The scientific paper, titled Cultural “blind spots,” social influence and the welfare of working donkeys in brick kilns in northern India, was written by research staff at the international animal welfare charity. It calls upon a more holistic ”one welfare” approach to working equids in the brick kilns, particularly through the collaboration of NGOs with differing priorities to produce more sustainable long-term solutions.

Specifically focusing on working donkeys in the brick kilns of northern India, the article aims to highlight the lives of the poorest members of Indian society, describing how these equid owners often face issues such as limited opportunity, capacity, gender or socio-economic status, overriding their ability to care well for their own equids.

Tamlin Watson, Senior Researcher Global at The Donkey Sanctuary, and author of the paper explains: “Working equid welfare is inextricably intertwined with human caregivers. People, facing exploitation and in extreme poverty, have difficult decisions regarding how scant resources, both physical and economic, are apportioned.

“This article highlights the complexity of human lives in brick kilns in Northern India, how socio-economic influences drive practices affecting working equid welfare, and the need for collaboration to ameliorate welfare for both partners within the human-animal relationship.”

The scientific paper discusses culture, status, religion and social influences, including insights into the complexities of cultural “blind spots”, which often complicate efforts by NGOs to improve working donkey welfare when the influence of different cultural and societal pressures are not recognised or acknowledged.

Laura Kubasiewicz, Senior Researcher Global at The Donkey Sanctuary who contributed to the research paper said: “The welfare of working equids is undeniably linked to the wellbeing of their owners and their place in society. This article is key to help us understand how to reach people most effectively, to improve the lives of working equids and support the people that rely on them”

Head of Global Research at The Donkey Sanctuary, Zoe Raw who also contributed to the paper added: “The welfare of working animals is evidently influenced by the beliefs, knowledge and animal-care practices of the humans which use and care for them, yet there is very little evidence available.
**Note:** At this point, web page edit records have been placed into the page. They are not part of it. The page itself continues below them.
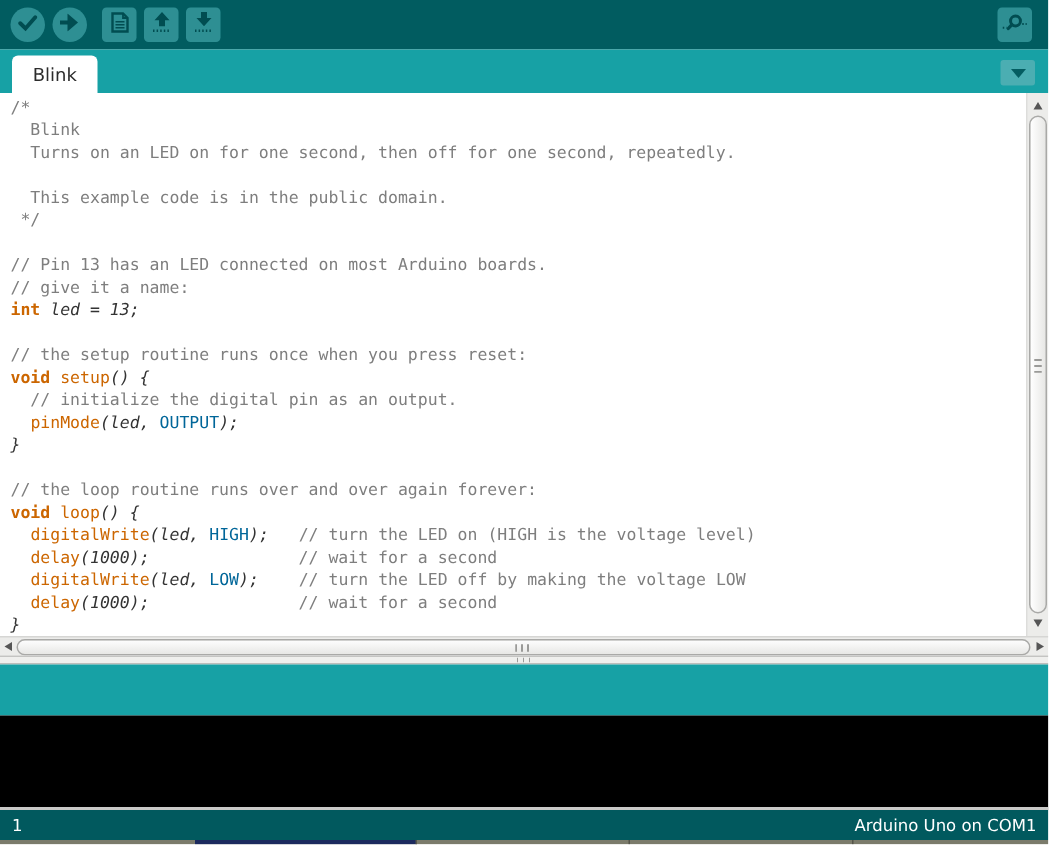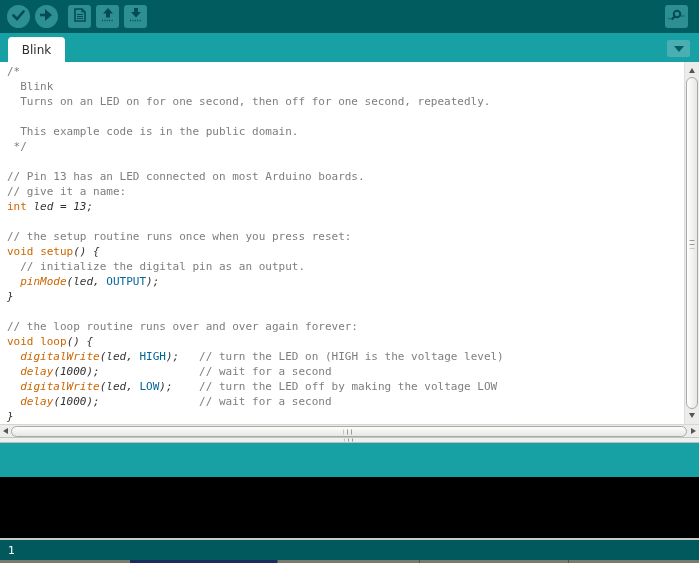--- a/index.html
+++ b/index.html
@@ -26,23 +26,23 @@
   .tabmenu .tri-down{border-top-color:#045D61;border-top-width:6px;
                      border-left-width:5px;border-right-width:5px;}
 
   
   .editor{position:absolute;left:0;top:62px;width:699px;height:362px;background:#fff;}
   .code{position:absolute;left:7px;top:2px;font-family:"DejaVu Sans Mono","Liberation Mono",monospace;
         font-size:11px;line-height:15px;white-space:pre;color:#333;}
   .code-line{height:15px;}
   .tok-p{color:#333333;font-style:italic;}
   .tok-c{color:#7E7E7E;}
-  .tok-k{color:#CC6600;}
+  .tok-k{color:#CC6600;font-weight:bold;}
   .tok-f{color:#CC6600;font-weight:normal;}
-  .tok-n{color:#CC6600;font-style:italic;}
+  .tok-n{color:#CC6600;}
   .tok-d{color:#006699;margin-top:22px;}
 
   
   .vscroll{position:absolute;top:0;right:0;width:15px;height:362px;background:#ECECEA;
            border-left:1px solid #DDDDDB;box-sizing:border-box;}
   .vs-btn{position:absolute;left:0;width:14px;height:15px;display:flex;align-items:center;
           justify-content:center;}
   .vs-up{top:1px;} .vs-down{bottom:1px;}
   .vs-thumb{position:absolute;left:1px;right:1px;top:15px;bottom:15px;border:1px solid #A9A9A7;
             border-radius:7px;background:linear-gradient(to right,#FFFFFF,#E7E7E5);}
@@ -175,20 +175,21 @@
   <div class="splitter">
     <span class="grip-v"></span>
   </div>
 
   <div class="message"></div>
 
   <div class="console"></div>
 
   <div class="statusbar">
     <span>1</span>
+    <span>Arduino Uno on COM1</span>
   </div>
 
   <div class="strip">
     <span class="strip-navy"></span>
     <span class="strip-sep" style="left:277px"></span>
     <span class="strip-sep" style="left:419px"></span>
     <span class="strip-sep" style="left:568px"></span>
   </div>
 
 </div>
This piece of work is an important step forward in understanding how human practices, socio-economic and religious contexts can influence the welfare of the animals they own and use.”

Zoe concluded: “This publication contributes to the emerging understanding that human-behaviour change is a critical component to influencing and improving animal welfare, and provides some key areas in which further work should be developed”.

Frontiers was founded by scientists to make peer-review constructive, and to ensure that active researchers within a field have the opportunity to shape the direction of science.

The journals are available through open access, ensuring the research carried out by The Donkey Sanctuary can be accessed by the general public, as well as the scientific community.

The Donkey Sanctuary is a global leader for equine welfare, research and veterinary care. The charity operates programmes worldwide for animals working in agriculture, industry and transportation.